この時、KPI(主要業績評価指標)を定めたり、期限を定めたりするなど、具体的な数値を入れた目標設定とすることで、より具体的な目標となり取り組み自体の道筋も明確となるでしょう。ただし、この目標設定をする際「自社の営業戦略上どのような価値が得られるか」という視点は、企業経営では欠かすことのできないものですが、SDGsへの取り組みは短期的には収益としてマイナス効果となることは往々にしてありえます。
それでもSDGsへの貢献が自社や社会に対して浸透していけば、中長期的に見ればそれ自体が企業価値の向上に繋がり、やがては収益へと返ってくるはずです。目先の収益だけにとらわれた目標設定ではなく、より広範囲に視野を向けて考えることが求められるでしょう。そのためにもSDGコンパスでは、インサイド・アウト・アプローチではなく、アウトサイド・イン・アプローチを取ることが推奨されています。
アウトサイド・イン・アプローチにより意欲的な目標設定を行えば、目標そのものが宣伝効果や同業他社、ひいては社会へ対して働きかける効果が見込まれ、より社会的意義のある目標となるでしょう。
ステップ4:経営へ統合する
ステップ3の結果、自社の戦略的優先課題として見いだされた具体的なKPIや目標を達成するためには、これらを「持続可能な目標」として経営に統合させなければなりません。それには、経営陣だけではなく従業員1人ひとりが目標に対して取り組んでいくことが求められます。
SDGsに取り組む意義やそこから生まれる価値を正確に従業員へと伝え、理解を求めることが目標達成への第1歩となり、それには企業としての新たな風土・文化・戦略・制度づくりなども必要となるでしょう。
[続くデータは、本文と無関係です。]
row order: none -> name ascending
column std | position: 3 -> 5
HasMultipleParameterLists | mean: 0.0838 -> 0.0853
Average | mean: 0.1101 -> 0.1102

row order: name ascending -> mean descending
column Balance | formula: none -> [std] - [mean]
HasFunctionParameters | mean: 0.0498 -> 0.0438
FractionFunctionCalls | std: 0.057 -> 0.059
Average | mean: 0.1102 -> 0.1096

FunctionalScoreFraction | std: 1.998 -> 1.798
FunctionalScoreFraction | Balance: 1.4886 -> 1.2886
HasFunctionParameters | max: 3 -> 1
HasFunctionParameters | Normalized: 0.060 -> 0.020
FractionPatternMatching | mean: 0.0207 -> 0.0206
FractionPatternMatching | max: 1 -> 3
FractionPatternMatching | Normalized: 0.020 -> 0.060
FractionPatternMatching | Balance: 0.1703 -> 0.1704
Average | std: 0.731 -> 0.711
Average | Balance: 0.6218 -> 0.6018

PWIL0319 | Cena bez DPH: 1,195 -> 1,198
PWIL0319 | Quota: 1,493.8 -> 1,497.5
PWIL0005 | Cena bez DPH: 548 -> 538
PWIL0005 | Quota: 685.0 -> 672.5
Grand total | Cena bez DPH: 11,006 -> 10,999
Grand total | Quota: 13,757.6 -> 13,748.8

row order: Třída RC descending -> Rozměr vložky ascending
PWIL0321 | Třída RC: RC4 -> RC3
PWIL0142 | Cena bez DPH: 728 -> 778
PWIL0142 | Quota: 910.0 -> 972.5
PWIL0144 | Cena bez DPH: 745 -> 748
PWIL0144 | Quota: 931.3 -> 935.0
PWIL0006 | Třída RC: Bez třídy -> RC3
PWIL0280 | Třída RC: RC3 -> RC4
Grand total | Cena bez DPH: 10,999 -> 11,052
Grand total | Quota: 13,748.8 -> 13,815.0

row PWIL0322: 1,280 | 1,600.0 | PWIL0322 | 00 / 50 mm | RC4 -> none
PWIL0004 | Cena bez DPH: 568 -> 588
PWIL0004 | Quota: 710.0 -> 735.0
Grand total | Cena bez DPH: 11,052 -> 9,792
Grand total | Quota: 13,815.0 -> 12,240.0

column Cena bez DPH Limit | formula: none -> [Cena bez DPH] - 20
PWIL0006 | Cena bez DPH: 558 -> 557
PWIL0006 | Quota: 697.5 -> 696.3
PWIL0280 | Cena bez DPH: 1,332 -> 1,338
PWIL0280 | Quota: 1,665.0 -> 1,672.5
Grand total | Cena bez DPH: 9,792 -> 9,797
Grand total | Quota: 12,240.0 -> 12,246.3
当然のことながら各部署の連携は不可欠です。しかし、企業単独ではなかなか有効な対処法を選択することができない場合があります。実際、既にSDGsに取り組む企業へのアンケートにおいて「企業単独で効果的な対処を取ることはできない」という報告があり、SDGコンパスでも3つのタイプのパートナーシップに取り組むことを推奨しています。
- バリューチェーン・パートナーシップ :バリューチェーン内の企業が相互補完的な技能・技術・資源を組み合わせて市場に新しいソリューションを提供。
- セクター別イニシアチブ :業界全体の基準・慣行の引き上げと共通の課題克服に向けた取組みにおいて、業界のリーダーが協力。
- 多様なステークホルダーによるパートナーシップ :行政、民間企業および市民社会組織が力を合わせて複合的な課題に対処。
ステップ5:報告とコミュニケーションを行う
SDGコンパスの最後のステップは、SDGsに対する取り組みを外部に対して情報開示し、ステークホルダーのニーズに合わせSDGsの進捗状況を定期的に報告・コミュニケーションを行うことです。
ステークホルダーが企業に対して情報開示を求める声は年々大きくなり、それに応えて多くの上場企業では統合報告書を作成し、SDGsに関する実績や目標達成度合いを公表しています。これは上場企業に限ったことではありません。非上場の中小企業も、金融機関をはじめとする取引先や地域社会に対して同様の報告を行うことは、企業にとってプラスの効果をもたらすことができます。
まとめ
今回は企業がSDGsに取り組む際の行動指針について記された、SDGコンパスの5つのステップについて解説してまりました。これらのステップは決して1から5へ流れる一方的・直線的なものではなく、施策を進める中で立ち止まり、振り返り、再検討を重ねていくことも重要なポイントです。SDGsという大きな問題に立ち向かうためには、試行錯誤を繰り返しながら、少しずつ改善していくことが必要です。1年間という短期的な視点ではなく、3〜5年間かけて企業価値をじっくり高めることができます。この記事、およびSDGコンパスの資料などをよく読み込み、自社の経営理念や事業内容に合った取り組むべき課題をどうか的確に見つけ出してください。